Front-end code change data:
=-=-=-=-=

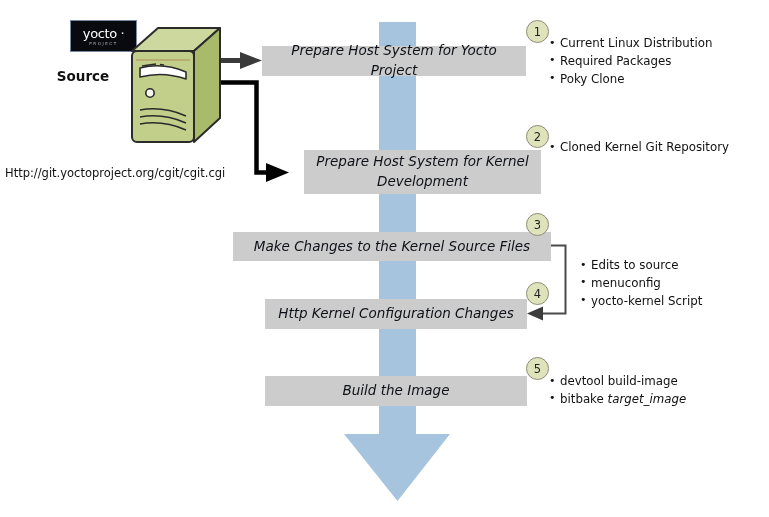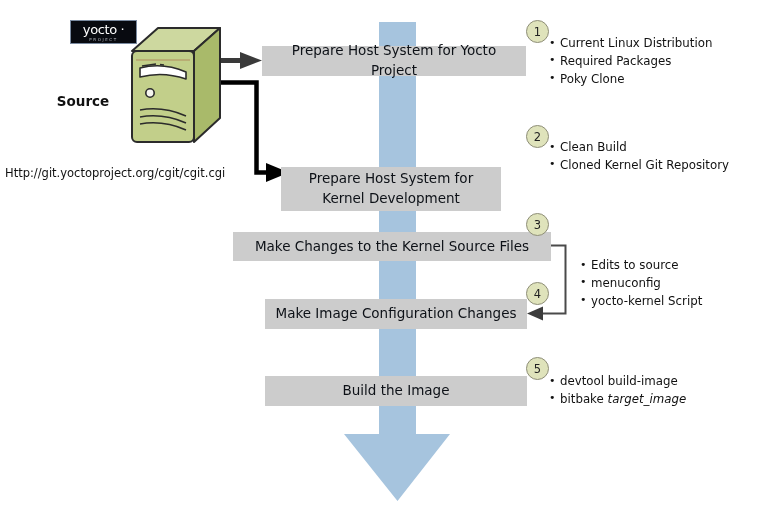--- a/index.html
+++ b/index.html
@@ -23,21 +23,21 @@
 
   
   #flow-arrow {
     left: 0; top: 0; width: 769px; height: 517px;
     pointer-events: none;
   }
 
   
   #yocto-logo {
     left: 70px; top: 20px;
-    width: 67px; height: 24px;
+    width: 67px; height: 32px;
     background: #080a10;
     border: 1px solid #7a8aa0;
     box-sizing: border-box;
     display: flex;
     flex-direction: column;
     align-items: center;
     justify-content: center;
     line-height: 1;
   }
   #yocto-logo .logo-main {
@@ -55,21 +55,20 @@
 
   
   #source-repositories-label {
     left: 28px; top: 66px;
     width: 110px;
     text-align: center;
     font-size: 13.5px;
     font-weight: bold;
     line-height: 1.55;
     color: #111111;
-    margin-top: 25px;
   }
   #repo-url {
     left: 5px; top: 142px;
     font-size: 11.5px;
     color: #111111;
     white-space: nowrap;
     margin-top: 24px;
   }
 
   
@@ -83,24 +82,25 @@
     background: #cccccc;
     color: #0d1117;
     font-size: 13.5px;
     display: flex;
     align-items: center;
     justify-content: center;
     text-align: center;
     line-height: 1.45;
     box-sizing: border-box;
     padding: 3px 8px;
+    font-style: italic;
   }
 
   #box-1 { left: 262px; top: 46px;  width: 264px; height: 30px; }
-  #box-2 { left: 281px; top: 150px; width: 220px; height: 44px; margin-top: 17px; }
+  #box-2 { left: 304px; top: 150px; width: 237px; height: 44px; }
   #box-3 { left: 233px; top: 232px; width: 318px; height: 29px; }
   #box-4 { left: 265px; top: 299px; width: 262px; height: 30px; }
   #box-5 { left: 265px; top: 376px; width: 262px; height: 30px; }
 
   
   .step-badge {
     width: 23px; height: 23px;
     border-radius: 50%;
     background: #dfe3bb;
     border: 1.4px solid #8e8e78;
@@ -198,38 +198,37 @@
     <path d="M10 91 Q33 87 56 97" fill="none" stroke="#2b2b2b" stroke-width="1.5"></path>
     <path d="M10 98 Q33 94 56 104" fill="none" stroke="#2b2b2b" stroke-width="1.5"></path>
   </svg>
 
   <div class="abs process-box" id="box-1">Prepare Host System for Yocto Project</div>
 
   <div class="abs process-box" id="box-2">Prepare Host System for Kernel Development</div>
 
   <div class="abs process-box" id="box-3">Make Changes to the Kernel Source Files</div>
 
-  <div class="abs process-box" id="box-4">Make Image Configuration Changes</div>
+  <div class="abs process-box" id="box-4">Http Kernel Configuration Changes</div>
 
   <div class="abs process-box" id="box-5">Build the Image</div>
 
   <div class="abs step-badge" id="badge-1">1</div>
   <div class="abs step-badge" id="badge-2">2</div>
   <div class="abs step-badge" id="badge-3">3</div>
   <div class="abs step-badge" id="badge-4">4</div>
   <div class="abs step-badge" id="badge-5">5</div>
 
   <ul class="abs note-list" id="notes-1">
     <li>Current Linux Distribution</li>
     <li>Required Packages</li>
     <li>Poky Clone</li>
   </ul>
 
   <ul class="abs note-list" id="notes-2">
-    <li>Clean Build</li>
     <li>Cloned Kernel Git Repository</li>
   </ul>
 
   <ul class="abs note-list" id="notes-3">
     <li>Edits to source</li>
     <li>menuconfig</li>
     <li>yocto-kernel Script</li>
   </ul>
 
   <ul class="abs note-list" id="notes-5">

=-=-=-=-=

§ **EXERCISE INSTRUCTIONS**
Would you please restate the records word for word, excluding any images?

§ **SOLUTION**
--- a/index.html
+++ b/index.html
@@ -23,21 +23,21 @@
 
   
   #flow-arrow {
     left: 0; top: 0; width: 769px; height: 517px;
     pointer-events: none;
   }
 
   
   #yocto-logo {
     left: 70px; top: 20px;
-    width: 67px; height: 24px;
+    width: 67px; height: 32px;
     background: #080a10;
     border: 1px solid #7a8aa0;
     box-sizing: border-box;
     display: flex;
     flex-direction: column;
     align-items: center;
     justify-content: center;
     line-height: 1;
   }
   #yocto-logo .logo-main {
@@ -55,21 +55,20 @@
 
   
   #source-repositories-label {
     left: 28px; top: 66px;
     width: 110px;
     text-align: center;
     font-size: 13.5px;
     font-weight: bold;
     line-height: 1.55;
     color: #111111;
-    margin-top: 25px;
   }
   #repo-url {
     left: 5px; top: 142px;
     font-size: 11.5px;
     color: #111111;
     white-space: nowrap;
     margin-top: 24px;
   }
 
   
@@ -83,24 +82,25 @@
     background: #cccccc;
     color: #0d1117;
     font-size: 13.5px;
     display: flex;
     align-items: center;
     justify-content: center;
     text-align: center;
     line-height: 1.45;
     box-sizing: border-box;
     padding: 3px 8px;
+    font-style: italic;
   }
 
   #box-1 { left: 262px; top: 46px;  width: 264px; height: 30px; }
-  #box-2 { left: 281px; top: 150px; width: 220px; height: 44px; margin-top: 17px; }
+  #box-2 { left: 304px; top: 150px; width: 237px; height: 44px; }
   #box-3 { left: 233px; top: 232px; width: 318px; height: 29px; }
   #box-4 { left: 265px; top: 299px; width: 262px; height: 30px; }
   #box-5 { left: 265px; top: 376px; width: 262px; height: 30px; }
 
   
   .step-badge {
     width: 23px; height: 23px;
     border-radius: 50%;
     background: #dfe3bb;
     border: 1.4px solid #8e8e78;
@@ -198,38 +198,37 @@
     <path d="M10 91 Q33 87 56 97" fill="none" stroke="#2b2b2b" stroke-width="1.5"></path>
     <path d="M10 98 Q33 94 56 104" fill="none" stroke="#2b2b2b" stroke-width="1.5"></path>
   </svg>
 
   <div class="abs process-box" id="box-1">Prepare Host System for Yocto Project</div>
 
   <div class="abs process-box" id="box-2">Prepare Host System for Kernel Development</div>
 
   <div class="abs process-box" id="box-3">Make Changes to the Kernel Source Files</div>
 
-  <div class="abs process-box" id="box-4">Make Image Configuration Changes</div>
+  <div class="abs process-box" id="box-4">Http Kernel Configuration Changes</div>
 
   <div class="abs process-box" id="box-5">Build the Image</div>
 
   <div class="abs step-badge" id="badge-1">1</div>
   <div class="abs step-badge" id="badge-2">2</div>
   <div class="abs step-badge" id="badge-3">3</div>
   <div class="abs step-badge" id="badge-4">4</div>
   <div class="abs step-badge" id="badge-5">5</div>
 
   <ul class="abs note-list" id="notes-1">
     <li>Current Linux Distribution</li>
     <li>Required Packages</li>
     <li>Poky Clone</li>
   </ul>
 
   <ul class="abs note-list" id="notes-2">
-    <li>Clean Build</li>
     <li>Cloned Kernel Git Repository</li>
   </ul>
 
   <ul class="abs note-list" id="notes-3">
     <li>Edits to source</li>
     <li>menuconfig</li>
     <li>yocto-kernel Script</li>
   </ul>
 
   <ul class="abs note-list" id="notes-5">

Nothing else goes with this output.